Советы по "цифровому сну"

  1. Отключайте уведомления за час до сна.

  2. Используйте ночной режим на телефоне — тёплые тона снижают воздействие синего света.

  3. Не берите гаджеты в кровать. Лента — не лучшая альтернатива книге.

  4. Планируйте время онлайн. Установите ограничение на использование соцсетей вечером.

  5. Создайте ритуал отключения: проветрите комнату, приглушите свет, послушайте спокойную музыку.

Мифы и правда

Миф: короткая сессия в соцсетях не влияет на сон.
Правда: даже 10-15 минут активности перед сном способны сдвинуть фазу засыпания.

Миф: только подростки страдают от ночных постов.
Правда: взрослые пользователи 30-40 лет также показывают ухудшение настроения при регулярной ночной активности.

Миф: тёмный режим полностью защищает от влияния света.
Правда: он снижает нагрузку, но не устраняет стимуляцию мозга контентом.

Три интересных факта

  1. По данным других исследований, активность в соцсетях после 23:00 увеличивает риск бессонницы на 12-15 %.

  2. Люди, ограничивающие экранное время за два часа до сна, засыпают в среднем на 25 минут быстрее.

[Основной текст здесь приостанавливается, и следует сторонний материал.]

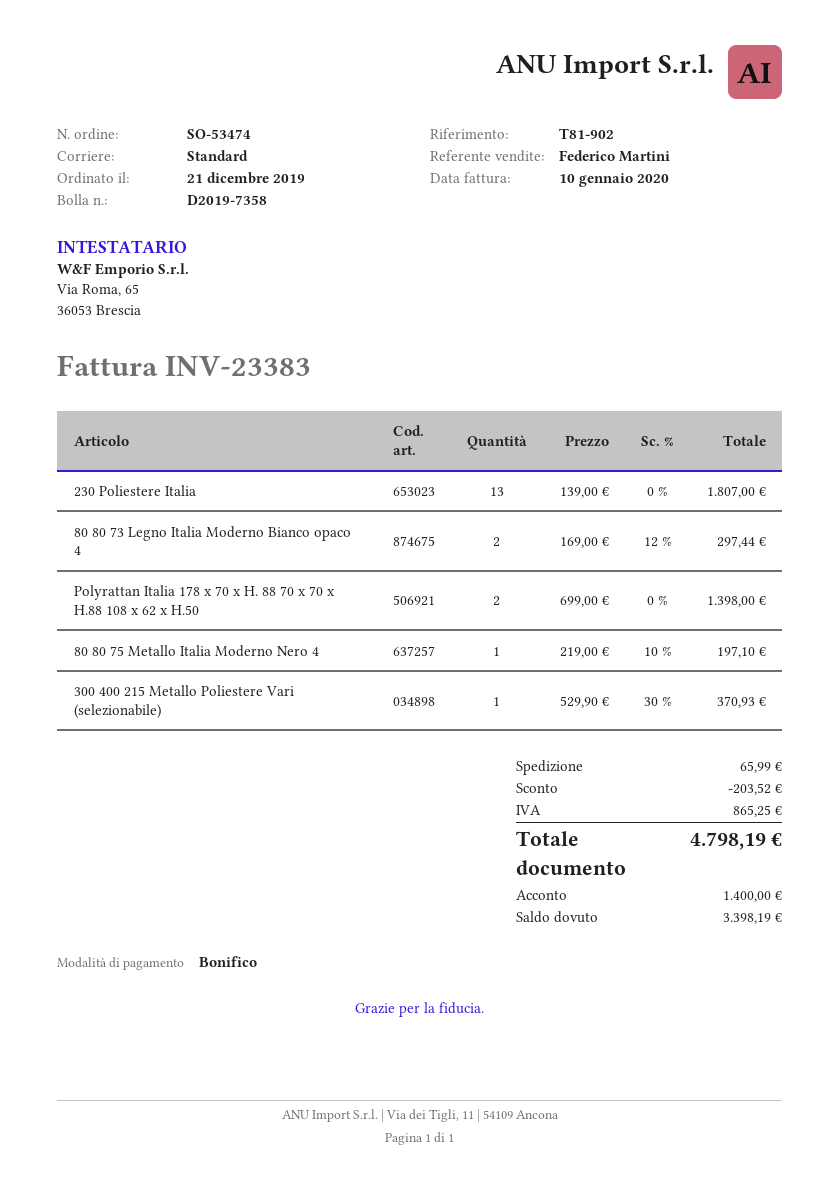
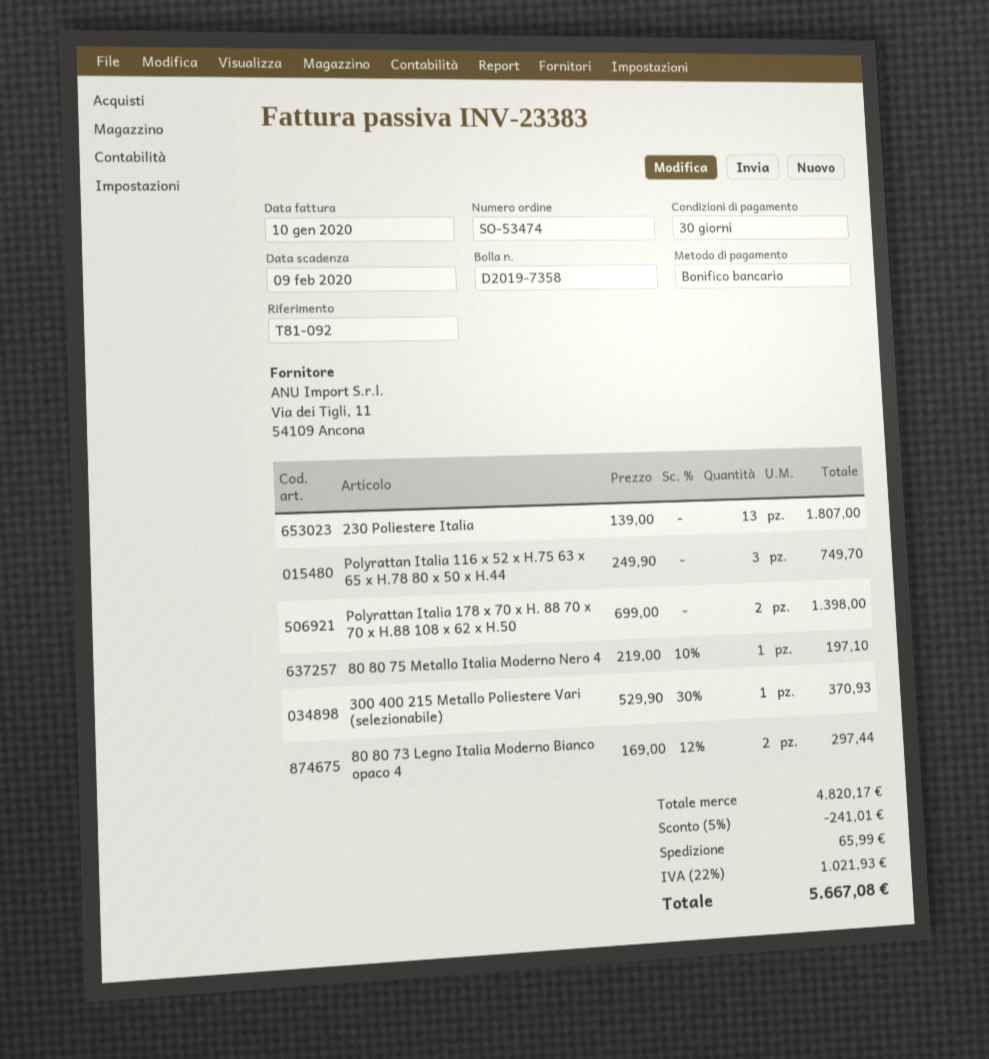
reference: T81-902 -> T81-092
Polyrattan Italia 116 x 52 x H.75 63 x 65 x H.78 80 x 50 x H.44: none -> 3 x 249.90 = 749.70
discount: 203.52 -> 241.01
tax: 865.25 -> 1021.93
total: 4798.19 -> 5667.08

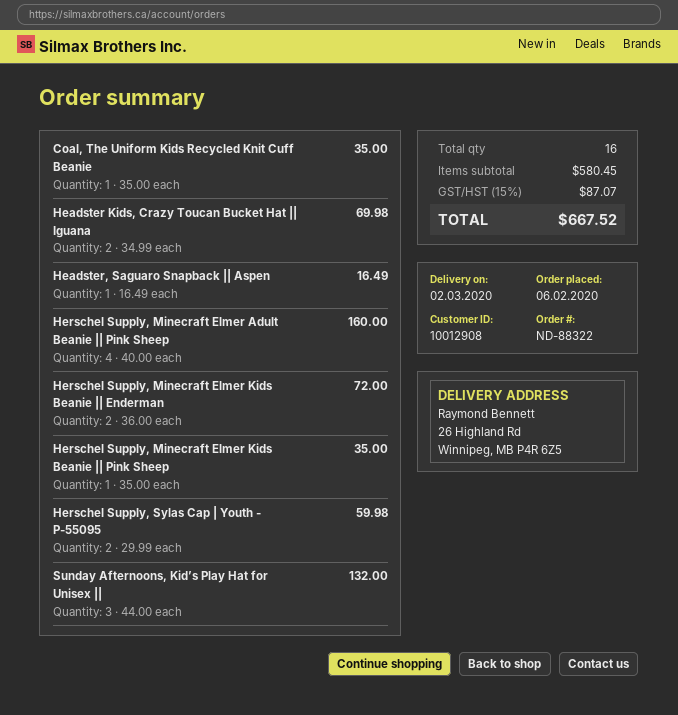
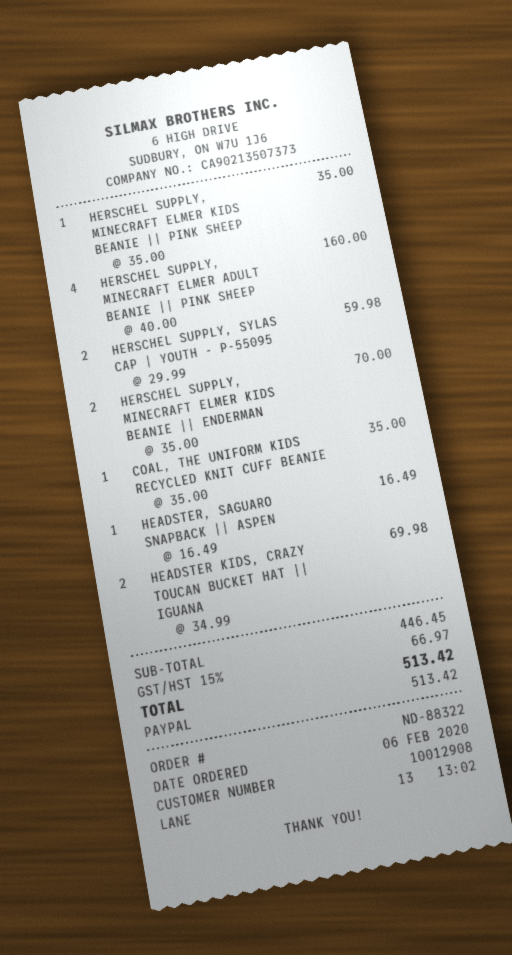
Herschel Supply, Minecraft Elmer Kids Beanie || Enderman: 2 x 36.00 = 72.00 -> 2 x 35.00 = 70.00
Sunday Afternoons, Kid’s Play Hat for Unisex ||: 3 x 44.00 = 132.00 -> none
subtotal: 580.45 -> 446.45
tax: 15% = 87.07 -> 15% = 66.97
total: 667.52 -> 513.42

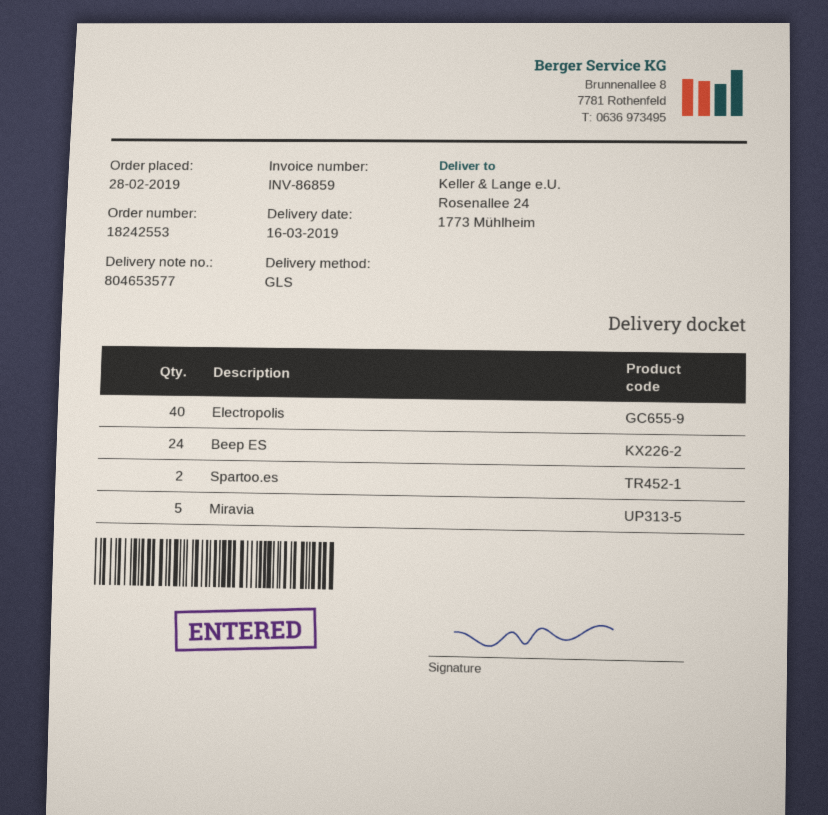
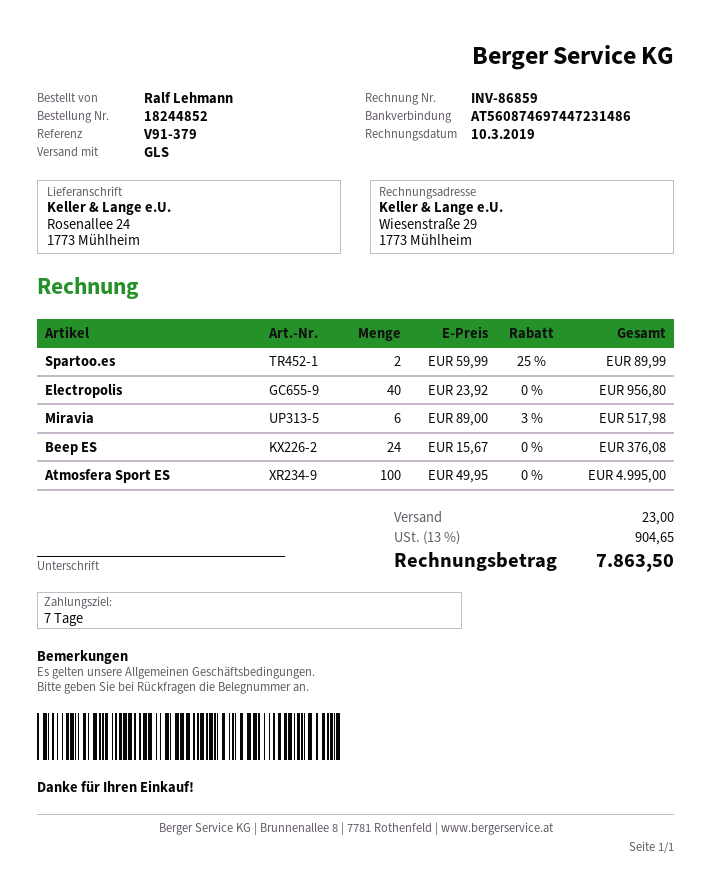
order number: 18242553 -> 18244852
Miravia: 5 -> 6
Atmosfera Sport ES: none -> 100

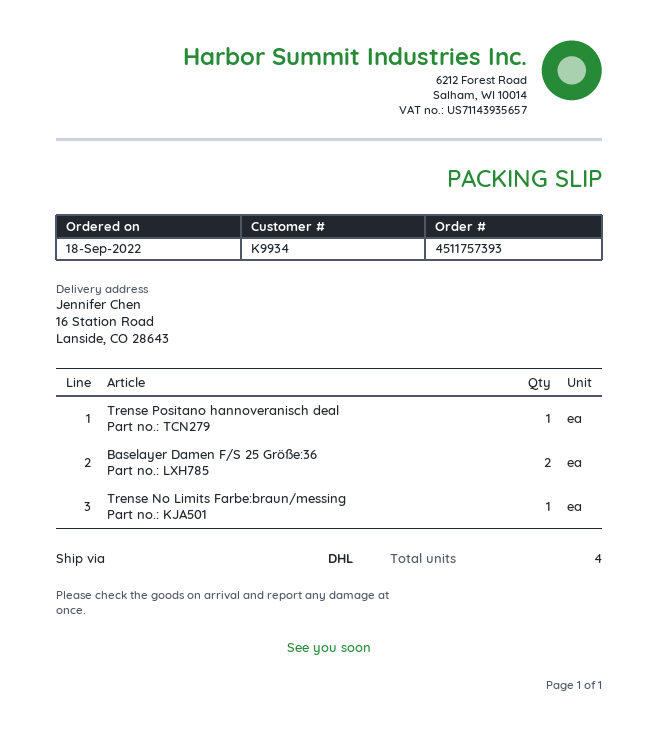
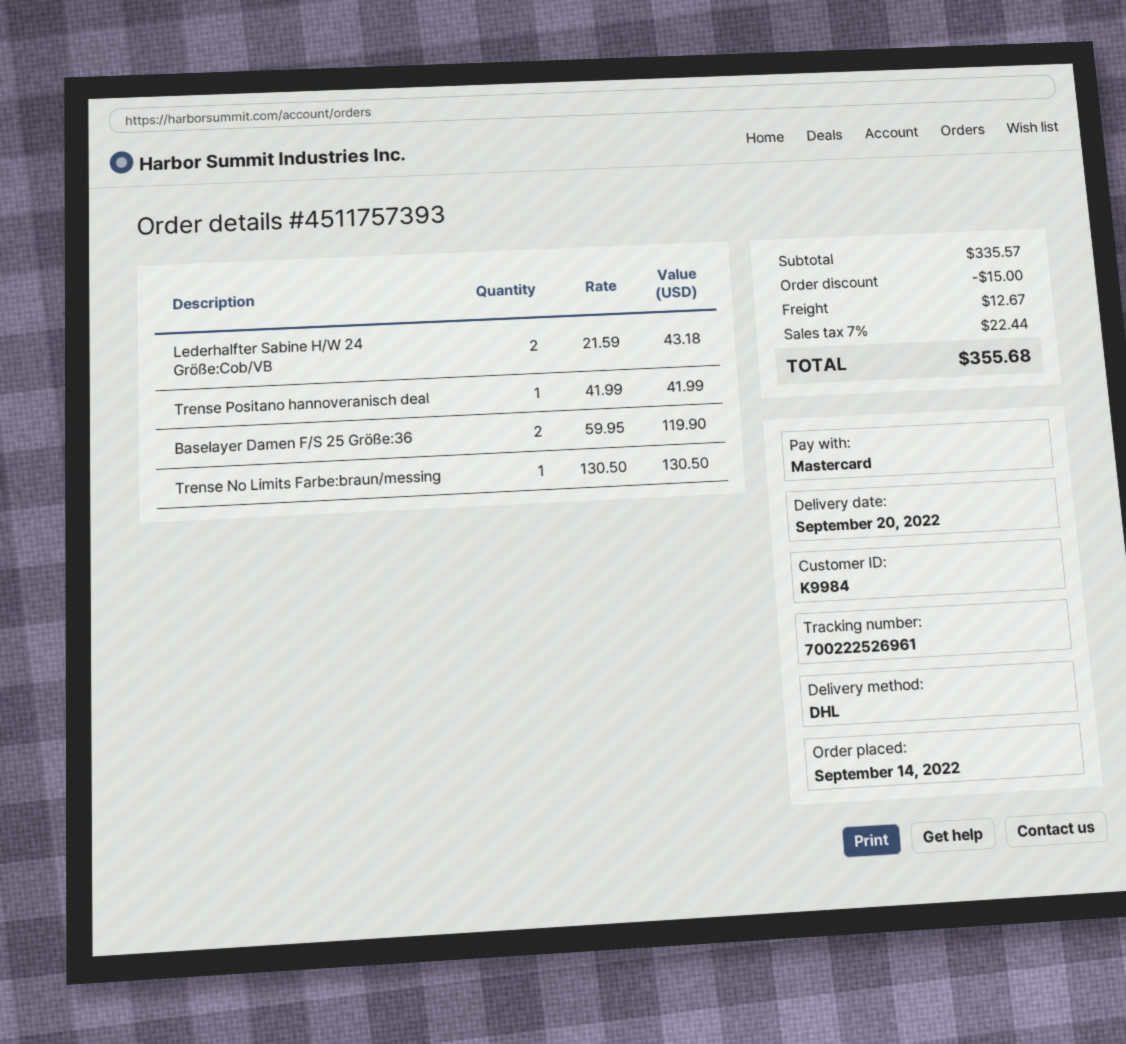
order date: 2022-09-18 -> 2022-09-14
customer number: K9934 -> K9984
Lederhalfter Sabine H/W 24 Größe:Cob/VB: none -> 2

  3. Более 40 % пользователей признаются, что ложатся позже из-за привычки "проверить ленту в последний раз".

Исторический контекст

Ещё десять лет назад влияние социальных сетей рассматривалось в основном с точки зрения коммуникации и самооценки. Сегодня акцент сместился на нейрофизиологические последствия - нарушение сна, эмоциональное выгорание и цифровую зависимость. Исследования вроде бристольского показывают: психика не успевает адаптироваться к постоянному присутствию технологий, и цифровой гигиене стоит уделять такое же внимание, как физическому здоровью.